Coloring a Movement: Revealing Hegemony and Definition of “People of Color” from the Perspective of POC

Coloring a Movement: 
Revealing Hegemony and Definition of “People of Color”
from the Perspective of POC

Photo: Raymond Haddad/

Group 3: Alvin Chang, Conor Knowles, Scott Lozano, Fumiko Nishioka, & Tzu-lin Wu

I. Introduction

Our group is focusing on the element of identity from the perspectives of People of Color (POC,) a subgroup of the 99% Movement. The obscure nature of race and differences comes into play in the self-identification of the group through social media. We specifically focus on how the movement defines the term, “color.” Having a better understanding about the definition of “color” can help us reveal the figure of hegemony hidden in our society.Texts are taken from the official blogs and micro-blogs of the POC movement. These sources reflect the most contemporary views which directly represent the movement from within. People of Color is a sub-unit group of the Occupy movement and a group devoted to “developing critical consciousness” within the 99% movement ( and to equalize the imbalance of representation. By looking closely at how “people of color” are defined, we can gain a closer glimpse of how classical formations of race and differences are presented through discourse in American society. POC’s efforts to bring greater representation to people of color offer an underlying understanding to the tensions found in economic inequality and the overall 99% Movement. The movement’s efforts in challenging the power differences ultimately reveal a socially constructed hegemonic relation between those of distinct social classes and races. Identifying these groups lends an actionable framework around which groups can organize. These are similar premises to those around which sports teams operate. Essentially, in-group members of a socio-economic minority group self-characterize by reproducing hegemonic structures of social and race-based stratification. The POC differentiates in-group and out-group through broad self-representation as vicitimized and a specific representation of the out-group through stereotype.

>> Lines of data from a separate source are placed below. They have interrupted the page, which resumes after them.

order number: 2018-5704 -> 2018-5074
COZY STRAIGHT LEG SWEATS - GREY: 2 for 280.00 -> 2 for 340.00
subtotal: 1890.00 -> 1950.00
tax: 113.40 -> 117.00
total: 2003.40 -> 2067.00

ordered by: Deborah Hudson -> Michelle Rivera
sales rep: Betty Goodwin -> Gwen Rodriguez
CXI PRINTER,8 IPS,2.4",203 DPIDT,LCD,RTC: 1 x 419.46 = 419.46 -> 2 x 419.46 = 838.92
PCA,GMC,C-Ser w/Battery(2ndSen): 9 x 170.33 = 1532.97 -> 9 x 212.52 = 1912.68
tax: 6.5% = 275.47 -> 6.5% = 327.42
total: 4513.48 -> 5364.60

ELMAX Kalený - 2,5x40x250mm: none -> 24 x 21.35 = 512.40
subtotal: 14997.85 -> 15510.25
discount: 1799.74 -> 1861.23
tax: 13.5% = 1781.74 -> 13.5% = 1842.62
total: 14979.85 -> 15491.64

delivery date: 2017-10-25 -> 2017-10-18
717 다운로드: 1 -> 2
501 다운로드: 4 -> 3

This analysis will take a qualitative approach at analyzing discourse, reviewing first the methods used to extrapolate upon the aforementioned theories and hypothesis. Then a detailed analysis will be presented that draws upon key patterns and findings which led to the formation of this social theory.

II. Method

The corpus that is the subject of this analysis is comprised of messages and discussions, or posts, taken from the official social media web-sites of the People of Color Occupy movement. These include the POC Tumblr blog, the POC Working Group Twitter micro-blog and the POC Working Group Facebook page. Additionally, articles from outside sources posted by activists to their social media web-sites were included as representing activist discourse. The posts from these respective sites are organized in chronological order. Posts are taken from within the dates of October 3, 2011 and December 31, 2011. These dates reflect a time when activist organizers were generating texts most vigorously. Facebook, Twitter and Tumblr play a vital role in how we gain access and view events in the world, and the occupy movement has been vastly portrayed through social media sites.  It has made the movement easier to follow and it can help people collaborate with people across the nation and the world. The social media genre is one of the only ways of studying a minority in-group perspective on the Occupy movement, though it is perhaps the best and most representative of the direct voices of all activists in the movement as discourse in such media is generated by all members of the group regardless of leadership status. Texts are compiled in a 33,28-token corpus with a Token/Type ratio of ~.16. Roughly 160 posts or articles combined comprise the corpus.

Several strategies were employed to derive the social theory mentioned earlier. The practices outlined by Svenja Adolphs are particularly helpful in preliminary identification and formation of this theory of exclusionary motivation (Svenja, 2006). Specifically, techniques such as generating frequency lists and then using collocation tables and analyzing concordance data for semantic prosody illuminates relationships between various words and phrases to similar lexical units surrounding them. In our corpus, we were able to see the rate in which words like “movement”, “justice”, “color”, or “race” occurred.  Looking to see how many times these words appeared helped us see just how the POC wanted to define themselves, and how often they decided to use a word.Tools such as KWIC, an electronic corpus analysis program, is significant for identifying patterns amongst lexical items and forming initial theories based on semantic prosody. For example, the word “white” was commonly found near the word “racist” or “racism.” The readings on Kelle and coding similarly helped identify patterns and key words that are relevant to the definition of color (Udo, 2000). Analysis methods such as those mentioned earlier (collocation tables, ect.) helped extrapolate on these codes. In this analysis some items proved irrelevant and could thus be discarded while unexpected patterns and meanings appeared. Also, Fairclough’s ideas surrounding clausal and sentence structure are also useful in deriving meaning from the POC corpus (Fairclough, 2003). Analysis of agency reveals in the case of POC one of the more basic ways in which group identity is formed. Understanding narrative structure and methods for analyzing race-based discourse taken from Van Dijk is similarly useful to understanding discourse construction by groups and race-group identity (Van Dijk, 2011).

III. Analysis

1. First Pattern

The POC represents group identity by re-creating itself as a minority. It does this in three ways; narration, specific out-group representation, and vague in-group representation.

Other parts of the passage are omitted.